Another critical factor in any eventual commercialization of this battery technology evolution involves form factor: Dahn's research took place using small prismatic cells, slightly larger than a Canadian $2 "toonie" coin, and not the 18650 or 2170 cylindrical cells Tesla uses. Bringing these cells to market would require entirely new manufacturing techniques on the cathode, electrode and cell level as well as an entire re-architecting of Tesla's battery pack design and accompanying manufacturing changes. Though hardly impossible, these requirements would be incredibly capital-intensive for Tesla to do alone and would require a fundamental shift away from Tesla's unique cylindrical cell-centric knowledge base. That is, unless the demonstrated levels of performance can be replicated in cylindrical cells that have very different specific energy, energy density and surface area characteristics.
Ever since Tesla started building its first vehicle, it has been expecting breakthrough developments in available battery chemistries. This is why it uses cylindrical cells, like the 18650 and 2170 form factors: these are usually where new chemistries are first available at scale, and Tesla hoped that by using them it would be able to plug new chemistries into its existing battery pack architectures ahead of the competition. Instead, what has happened is that relatively minor tweaks to existing chemistries and cathode/electrode/electrolyte makeup and manufacturing tweaks have made steady improvements rather than the hoped-for quantum leaps.

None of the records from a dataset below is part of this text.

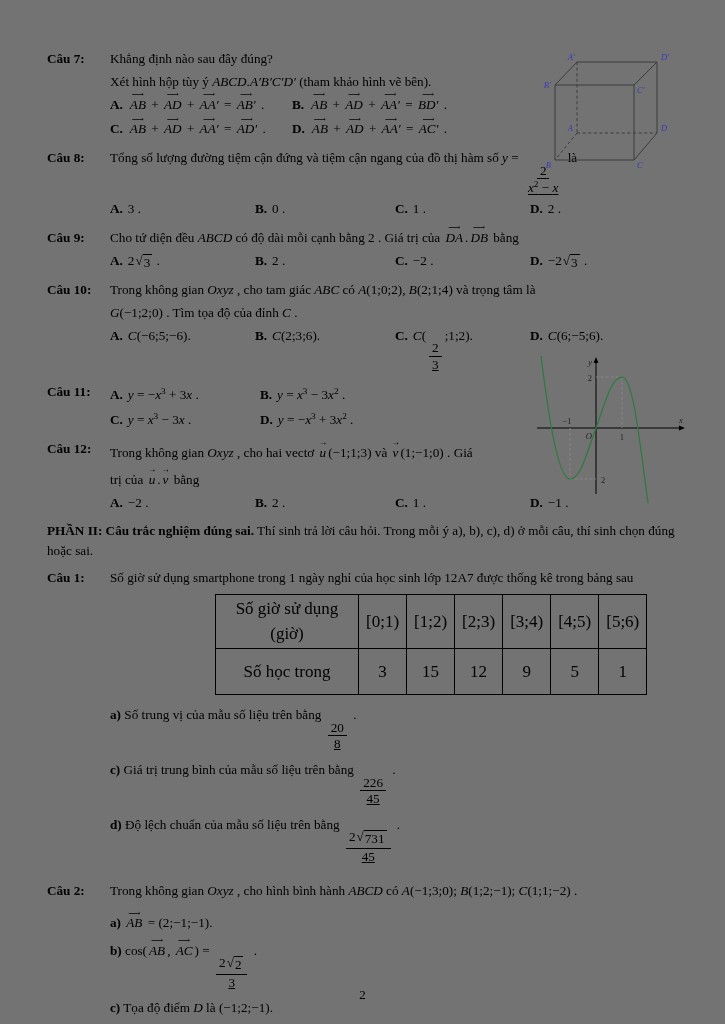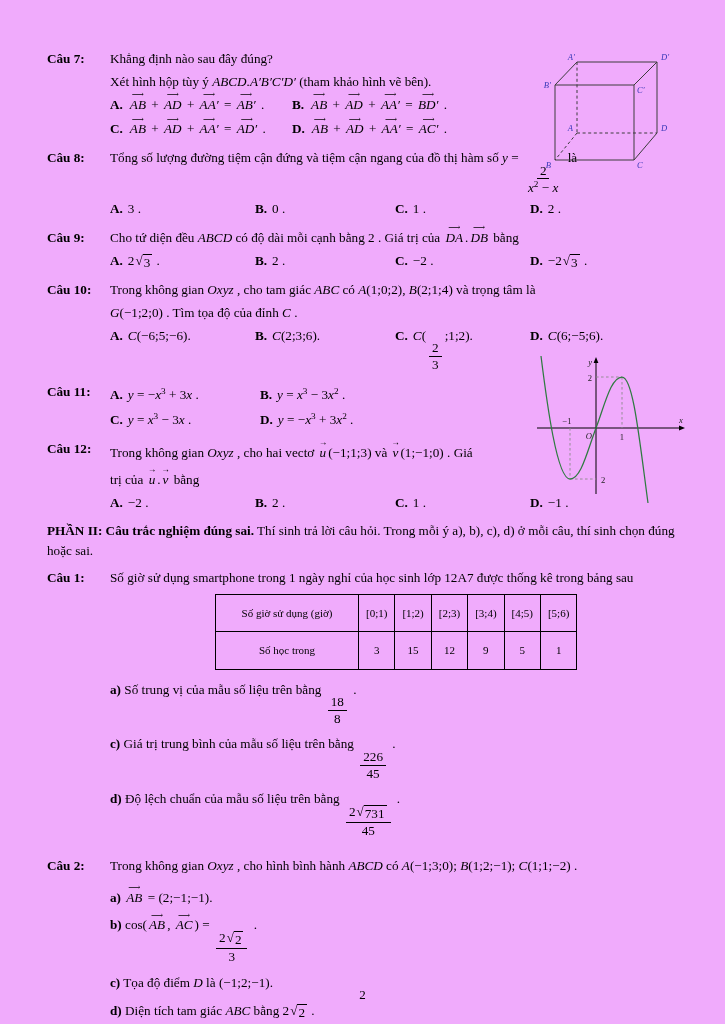--- a/index.html
+++ b/index.html
@@ -1,16 +1,16 @@
 <!DOCTYPE html>
 <html><head>
 <meta charset="utf-8">
 <style>
   html,body{margin:0;padding:0;background:#e8e8e8;}
-  .page{position:relative;width:725px;height:1024px;background:#f0abfc;margin:0 auto;
+  .page{position:relative;width:725px;height:1024px;background:#737373;margin:0 auto;
         font-family:"Liberation Serif","DejaVu Serif",serif;font-size:13.2px;color:#000;
         overflow:hidden;line-height:1.5;}
   .content{padding:49px 44px 0 47px;}
   .q{display:flex;margin-bottom:9px;}
   .qlabel{width:63px;flex:none;font-weight:bold;}
   .qbody{flex:1;min-width:0;}
   .pr-fig{padding-right:146px;}
   .pr-fig2{padding-right:149px;}
   p.line{margin:0 0 3px 0;}
   .gap-top{margin-top:14px;}
@@ -20,29 +20,29 @@
   .opts2b{grid-template-columns:150px 1fr;}
   .opt{display:flex;align-items:baseline;}
   .opt b{margin-right:5px;}
   .part2{margin:2px 0 7px 0;}
   
   i{font-style:italic;}
   sup{font-size:0.7em;}
   .frac{display:inline-flex;flex-direction:column;align-items:center;vertical-align:-0.95em;
         margin:0 3px;line-height:1.18;text-align:center;}
   .frac .num{padding:0 3px;border-bottom:1px solid #000;}
-  .frac .den{padding:0 3px;}
+  .frac .den{padding:0 3px;text-decoration:underline;}
   .vec{display:inline-block;position:relative;margin:0 2px;font-style:italic;}
   .vec .vec-arrow{position:absolute;top:-0.78em;left:50%;transform:translateX(-50%);
         font-size:0.64em;font-style:normal;white-space:nowrap;letter-spacing:0;}
   .sqrt{display:inline-flex;align-items:flex-start;margin:0 1px;}
   .sqrt .rad{line-height:1.12;}
   .sqrt .sqrt-body{border-top:1px solid #000;padding:0 2px 0 1px;line-height:1.25;}
   
-  table.tbl{border-collapse:collapse;margin:6px 0 10px 105px;font-size:11px;}
+  table.tbl{border-collapse:collapse;margin:6px 0 10px 105px;font-size:17px;}
   table.tbl td{border:1px solid #000;text-align:center;padding:10px 7px;}
   table.tbl td.first{width:122px;padding:1px 10px;}
   .itm{margin:8px 0;}
   
   .fig{position:absolute;}
   .fig-cube{left:537px;top:50px;}
   .fig-graph{left:531px;top:354px;}
   .pagenum{position:absolute;left:0;right:0;bottom:20px;text-align:center;font-size:13px;}
 </style>
 </head>
@@ -237,21 +237,21 @@
             <td>3</td>
             <td>15</td>
             <td>12</td>
             <td>9</td>
             <td>5</td>
             <td>1</td>
           </tr>
         </tbody>
           </table>
         <div class="itm"><b>a)</b> Số trung vị của mẫu số liệu trên bằng <span class="frac">
-              <span class="num">18</span>
+              <span class="num">20</span>
               <span class="den">8</span>
             </span> .</div>
         <div class="itm"><b>c)</b> Giá trị trung bình của mẫu số liệu trên bằng <span class="frac">
               <span class="num">226</span>
               <span class="den">45</span>
             </span> .</div>
         <div class="itm"><b>d)</b> Độ lệch chuẩn của mẫu số liệu trên bằng <span class="frac">
               <span class="num">2<span class="sqrt">
                   <span class="rad">√</span>
                   <span class="sqrt-body">731</span>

The new breakthroughs from Dahn's lab, at least the ones that have resulted in defensible intellectual property for Tesla, appear to be more of this evolutionary progress. Though the performance benchmark demonstrated is extremely impressive, it more strongly suggests that Tesla's current cylindrical NCA cells are a dead-end than it demonstrates a completely novel class of batteries or even a tweak that can be readily deployed to Tesla's vehicles in the near term.
Dahn's research has rightly generated considerable excitement in the battery and EV communities, and should be celebrated. But if the auto industry has a single lesson to teach, it's that the path from invention to true innovation in this complex and dangerous product class is long and that the devil is in the details. As difficult as it is for observers to understand the breakthrough he has made, we have far more to learn about what will be required to bring Dahn's developments to mass-produced vehicles on the public road.
Casting light on that path from lab breakthrough to viable product, not hyping the hypothetical best-case scenario is the proper place of the media here. Hopefully, Tesla and Dahn will help contribute to that process rather than shrouding this work in mystery in order to maximize hype. In the meantime, anyone hoping to separate reality from hype will continue to have to read primary research and patent applications extremely closely.